Front-end code edit data
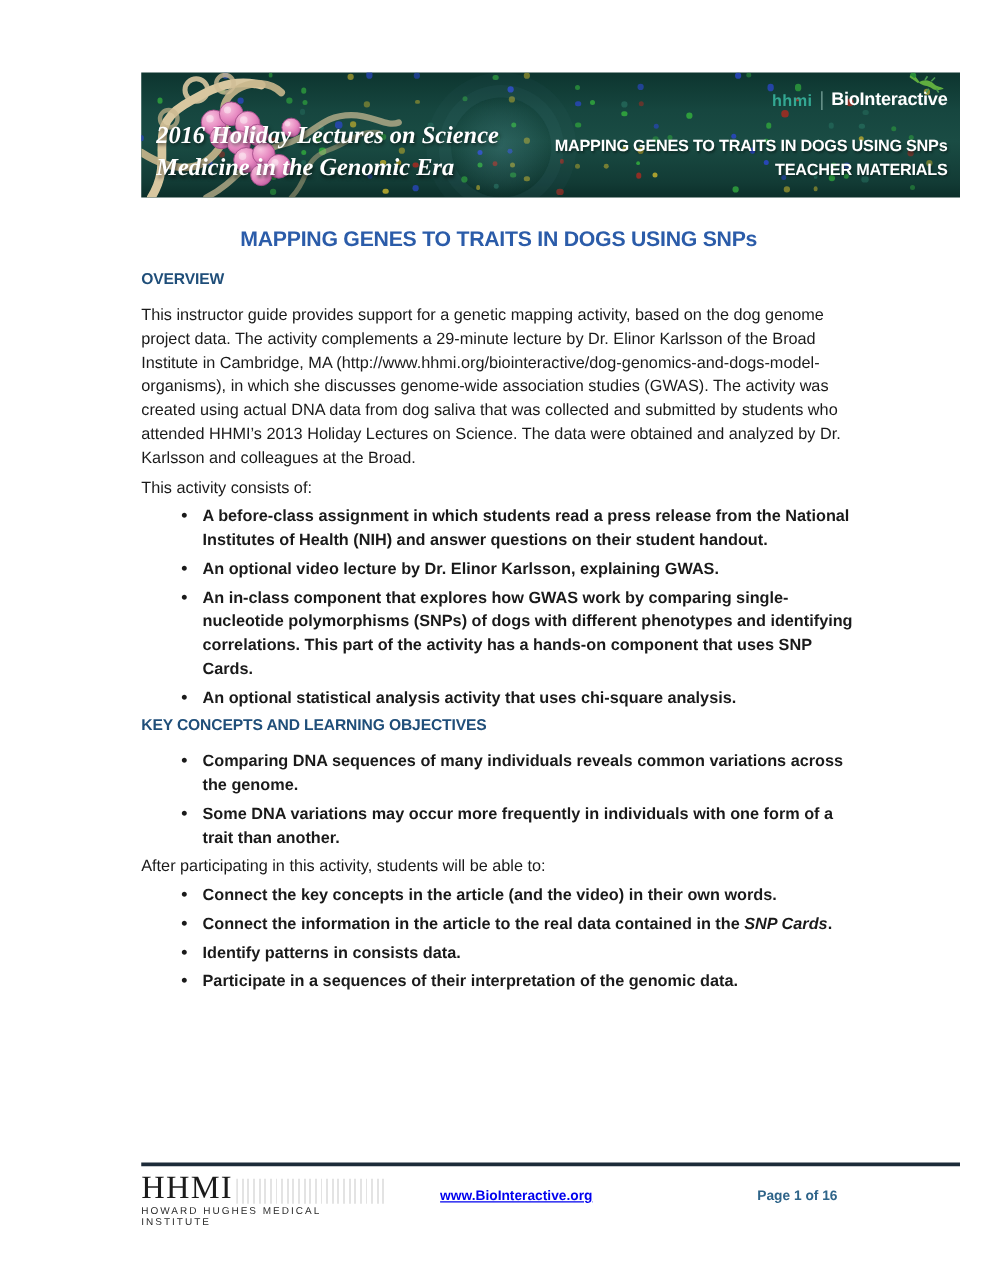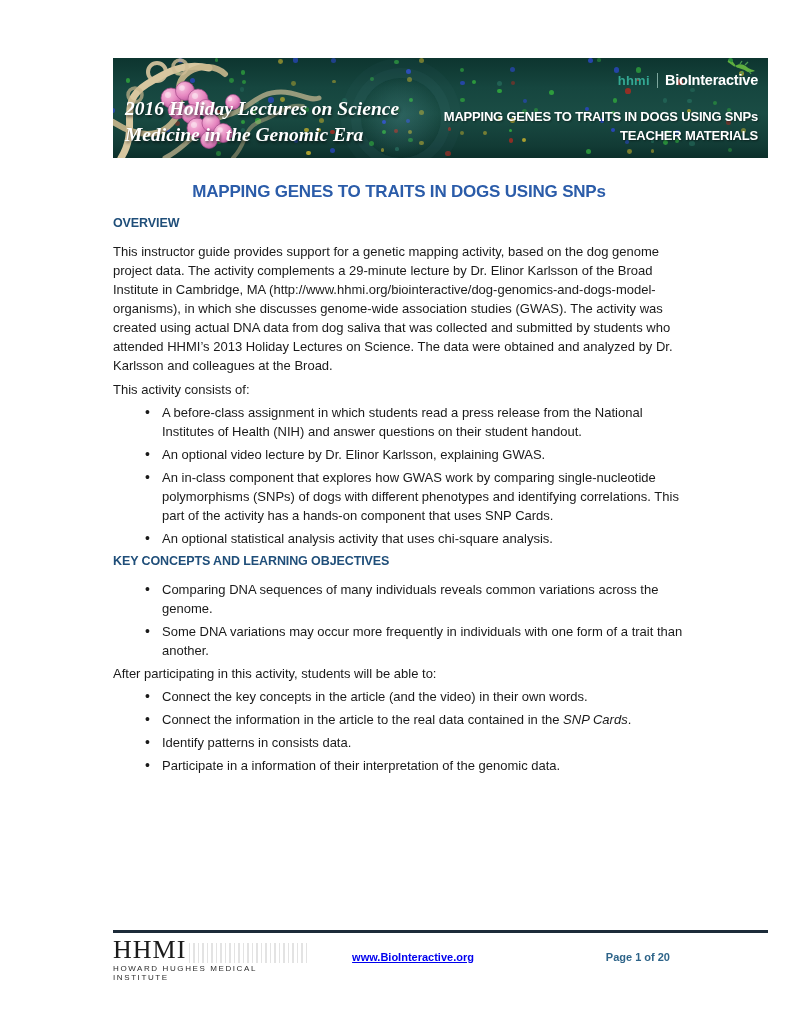--- a/index.html
+++ b/index.html
@@ -34,7 +34,7 @@
   .para{margin:0 0 5px 0;}
   .lead-in{margin:0 0 4px 0;}
   ul.blist{list-style:none;margin:0 0 2px 0;padding:0;}
-  ul.blist li{position:relative;padding-left:49px;margin-bottom:4px;}
+  ul.blist li{position:relative;padding-left:49px;margin-bottom:4px;font-weight:bold;}
   ul.blist li::before{content:"•";position:absolute;left:32px;top:0;font-size:14px;}
   .it{font-style:italic;}
   .kc{margin-top:4px;}

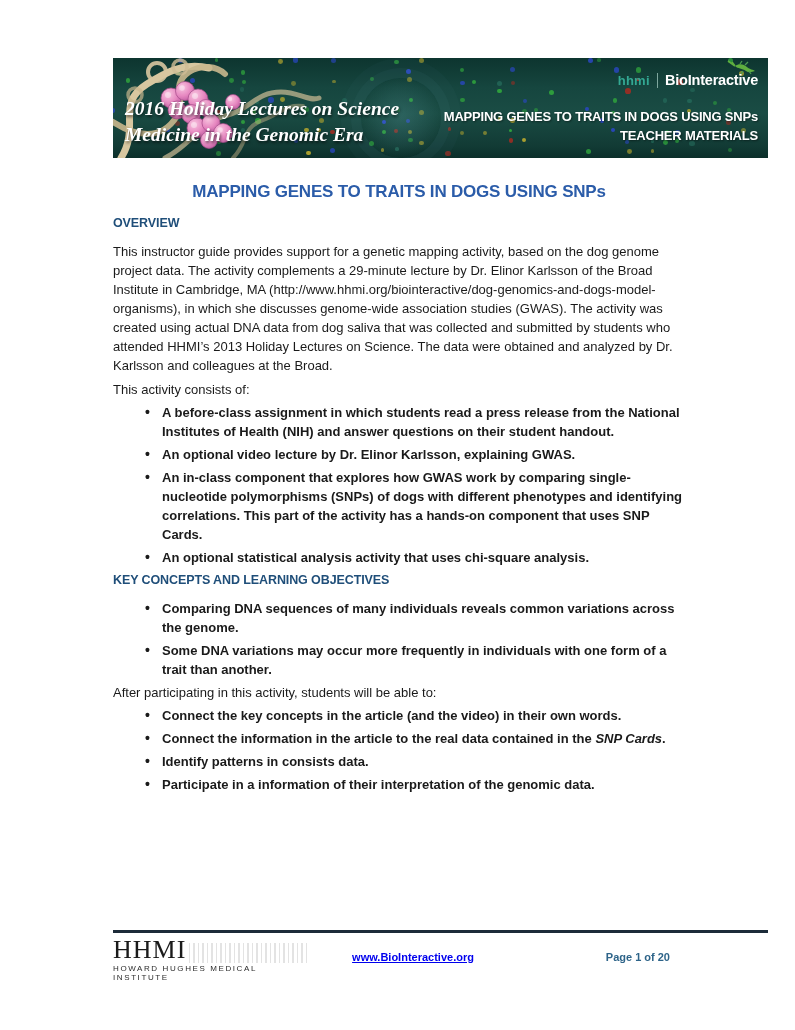--- a/index.html
+++ b/index.html
@@ -262,7 +262,7 @@
       <li><span>Connect the key concepts in the article (and the video) in their own words.</span></li>
       <li><span>Connect the information in the article to the real data contained in the </span><span class="it">SNP Cards</span><span>.</span></li>
       <li><span>Identify patterns in consists data.</span></li>
-      <li><span>Participate in a information of their interpretation of the genomic data.</span></li>
+      <li><span>Participate in a sequences of their interpretation of the genomic data.</span></li>
     </ul>
   </main>
 

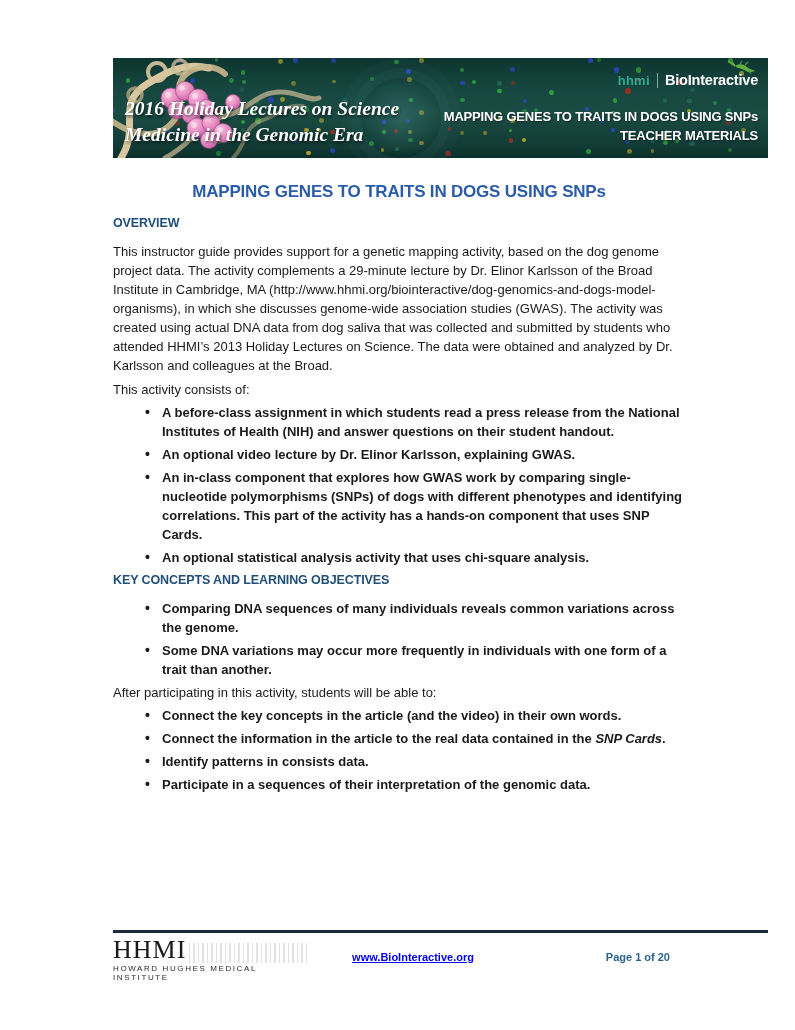--- a/index.html
+++ b/index.html
@@ -278,7 +278,7 @@
         <a class="bio-link">www.BioInteractive.org</a>
       </div>
       <div class="f-right">
-        <span class="page-num">Page 1 of 20</span>
+        <span class="page-num">Page 1 of 16</span>
       </div>
     </div>
   </footer>

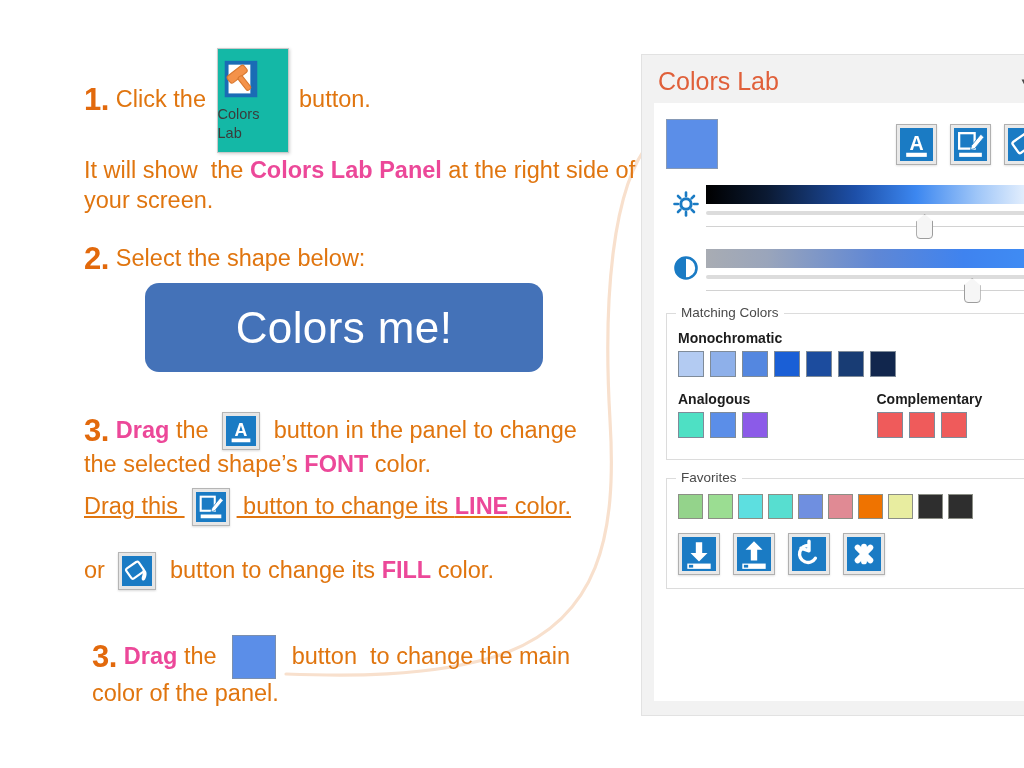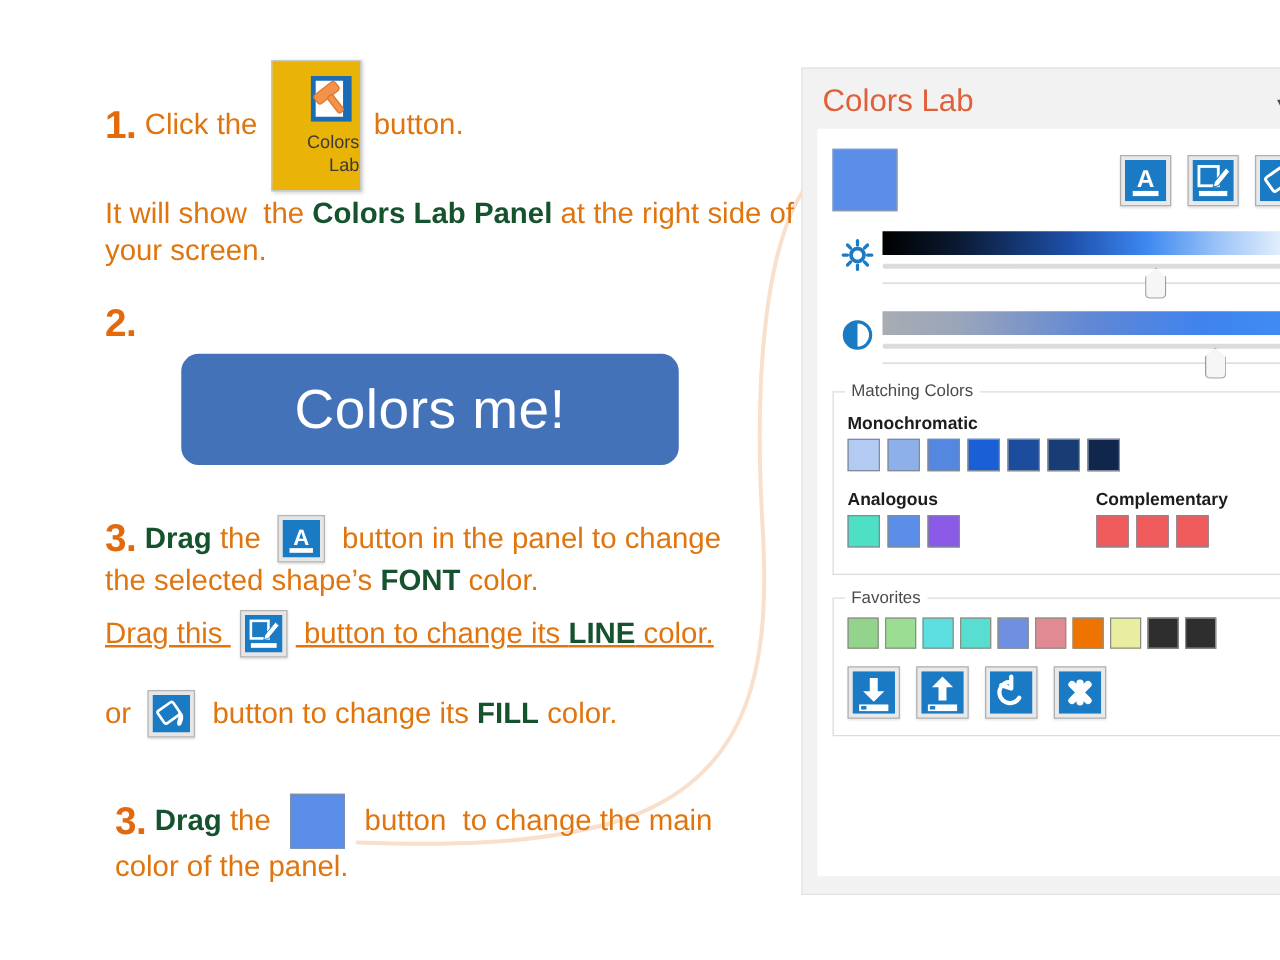--- a/index.html
+++ b/index.html
@@ -29,10 +29,10 @@
 
   
   .ribbon-btn{
-    width:72px;height:105px;background:#eab308;
+    width:72px;height:105px;background:#14b8a6;
     border:1px solid #c9c9c9;
     box-shadow:1px 1px 3px rgba(0,0,0,.18);
-    display:flex;flex-direction:column;align-items:flex-end;
+    display:flex;flex-direction:column;align-items:flex-start;
     justify-content:flex-start;padding-top:8px;box-sizing:border-box;
     margin:0 4px;
   }

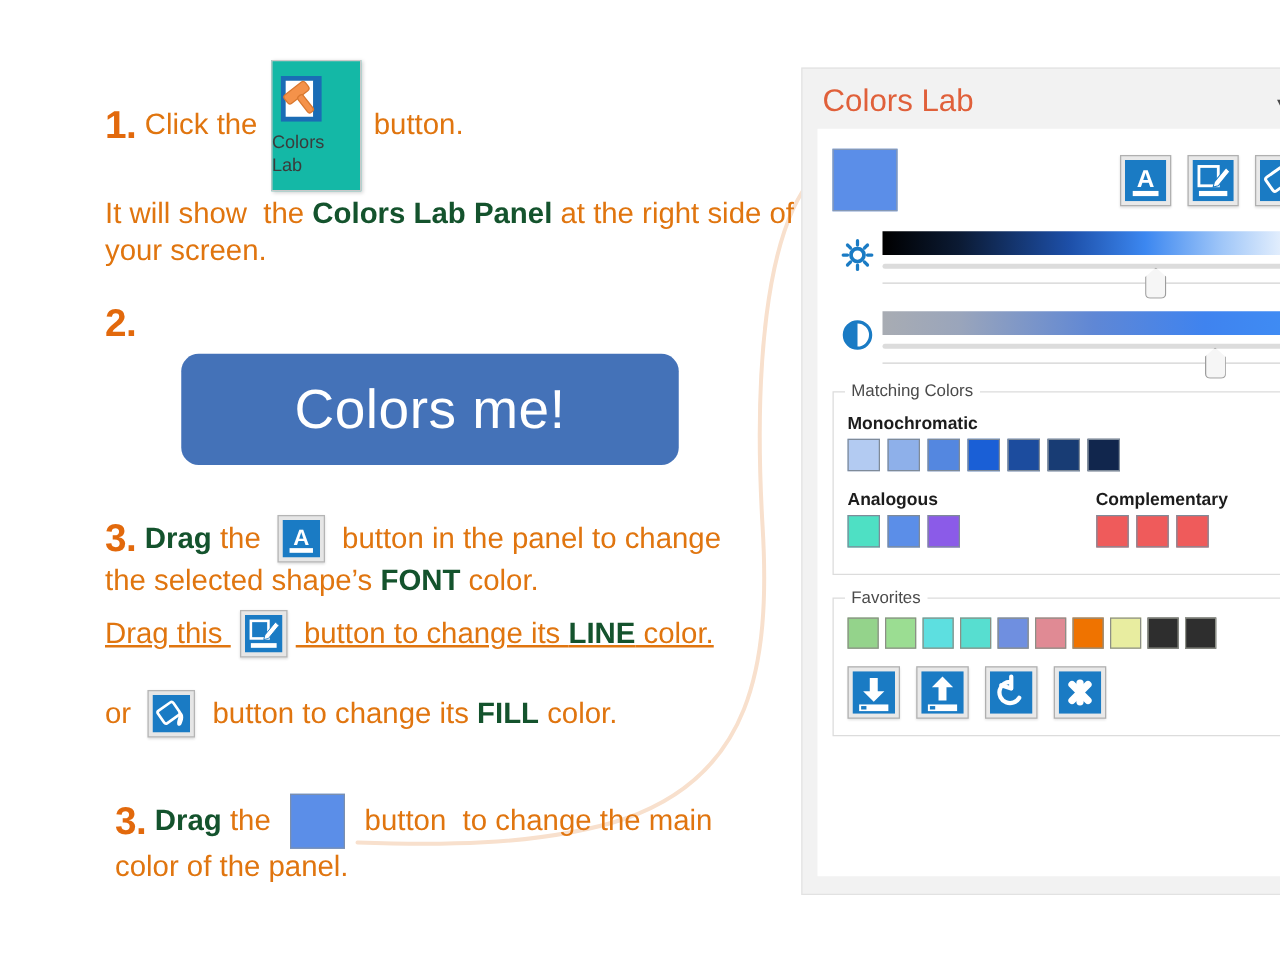--- a/index.html
+++ b/index.html
@@ -24,7 +24,7 @@
   .stepnum{
     font-size:31px;font-weight:bold;color:#e2690c;margin-right:7px;letter-spacing:-0.5px;
   }
-  .bold{font-weight:bold;color:#14532d;}
+  .bold{font-weight:bold;color:#ec4899;}
   .txt{white-space:pre;}
 
   

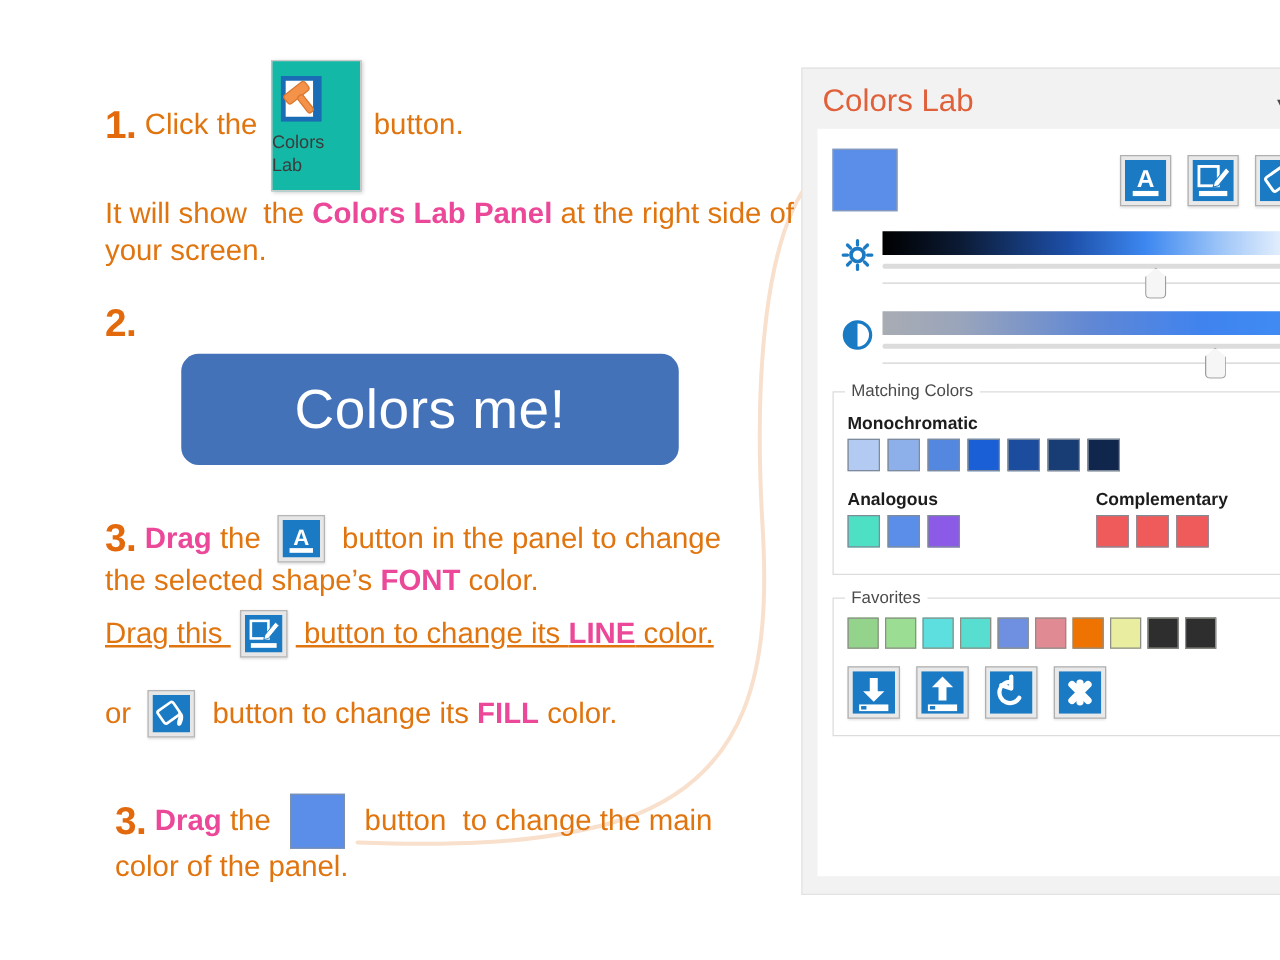--- a/index.html
+++ b/index.html
@@ -189,6 +189,7 @@
 
     <div class="line" style="margin-top:24px;">
       <span class="stepnum">2.</span>
+      <span class="txt">Select the shape below:</span>
     </div>
 
     <div style="margin-top:133px;">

_Task directions_. Filter the records, keeping only lines that contain "items", and show those lines.

_Answer section_.
-    display:flex;flex-direction:column;align-items:flex-end;
+    display:flex;flex-direction:column;align-items:flex-start;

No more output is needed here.